MATERIAL FOR THIS EXERCISE:
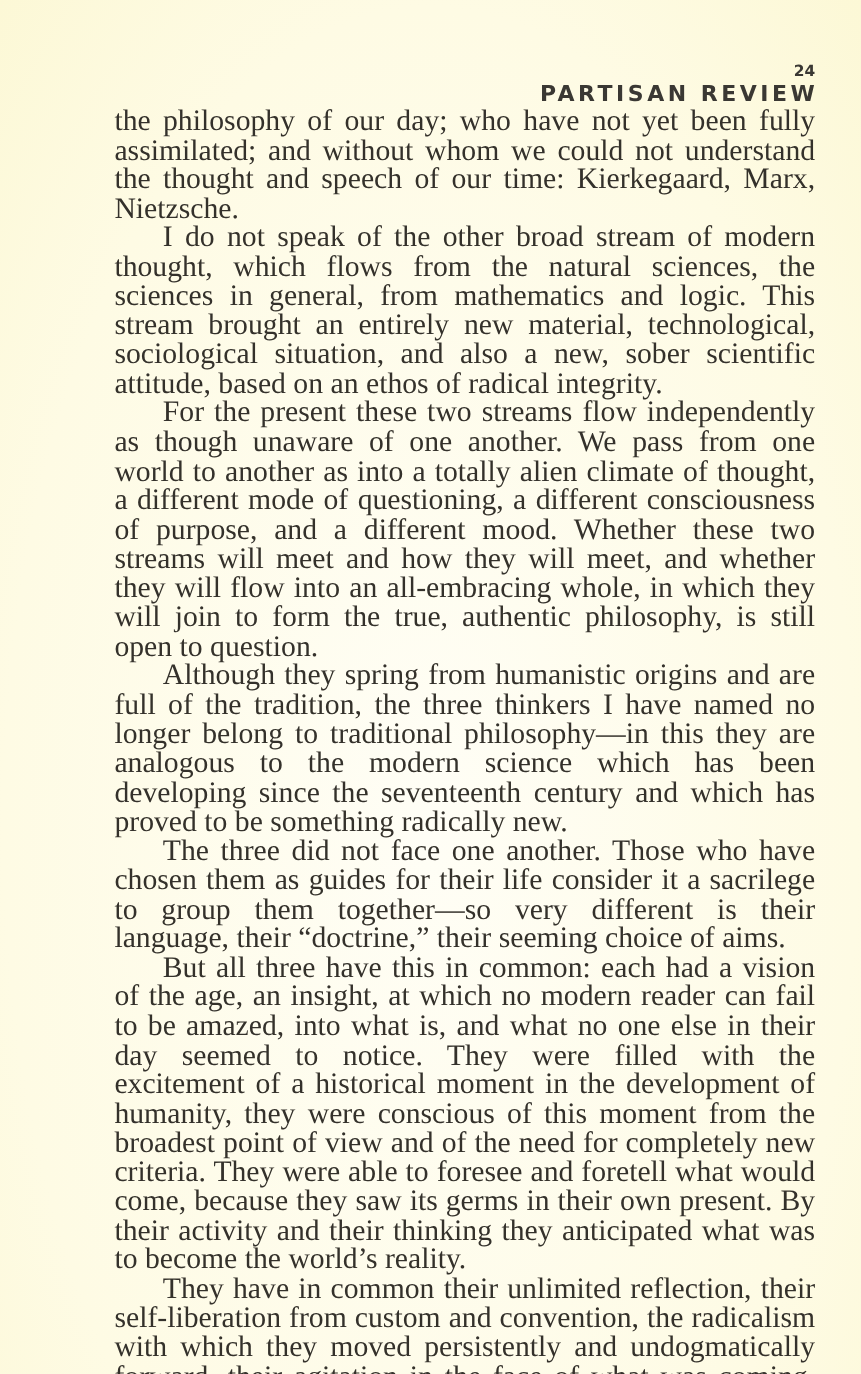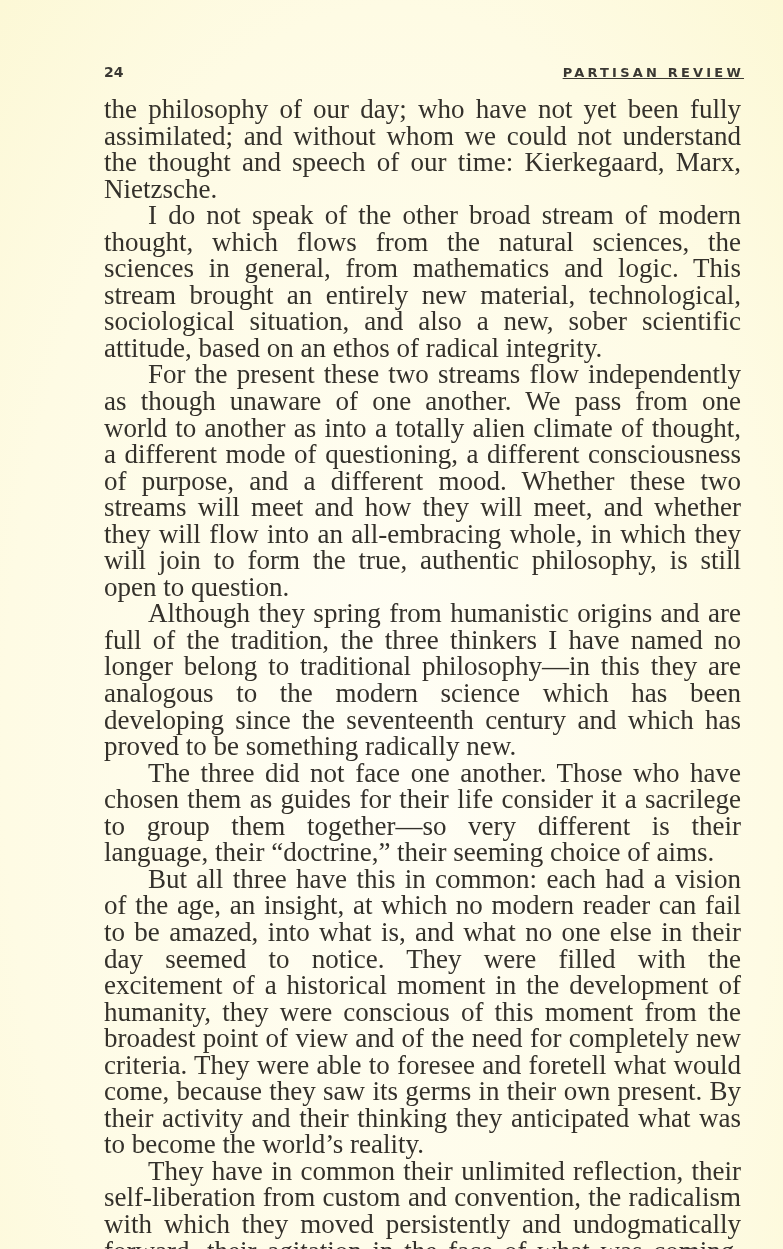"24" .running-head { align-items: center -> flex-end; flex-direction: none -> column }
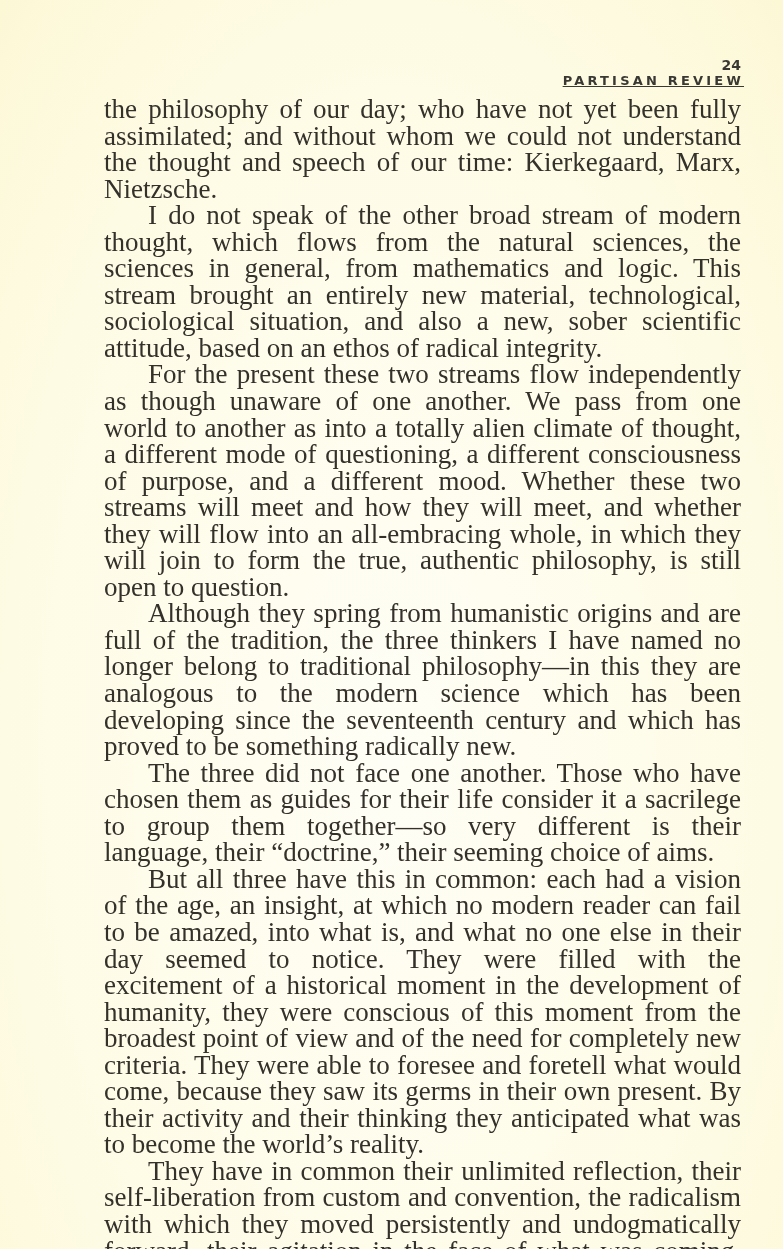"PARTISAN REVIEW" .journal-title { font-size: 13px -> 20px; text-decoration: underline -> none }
---
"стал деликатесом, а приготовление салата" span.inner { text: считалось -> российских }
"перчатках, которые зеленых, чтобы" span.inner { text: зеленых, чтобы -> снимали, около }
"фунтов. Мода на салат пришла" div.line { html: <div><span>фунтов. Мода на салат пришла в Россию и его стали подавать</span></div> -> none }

INSTRUCTIONS TO FOLLOW: Only one stretch of the entries above is needed: the lines from the one containing "align-items: center ->" through the one containing "font-size: 13px ->". Copy it exactly, without the pictures.

REPLY TO THE TASK:
"24" .running-head { align-items: center -> flex-end; flex-direction: none -> column }
"PARTISAN REVIEW" .journal-title { font-size: 13px -> 20px; text-decoration: underline -> none }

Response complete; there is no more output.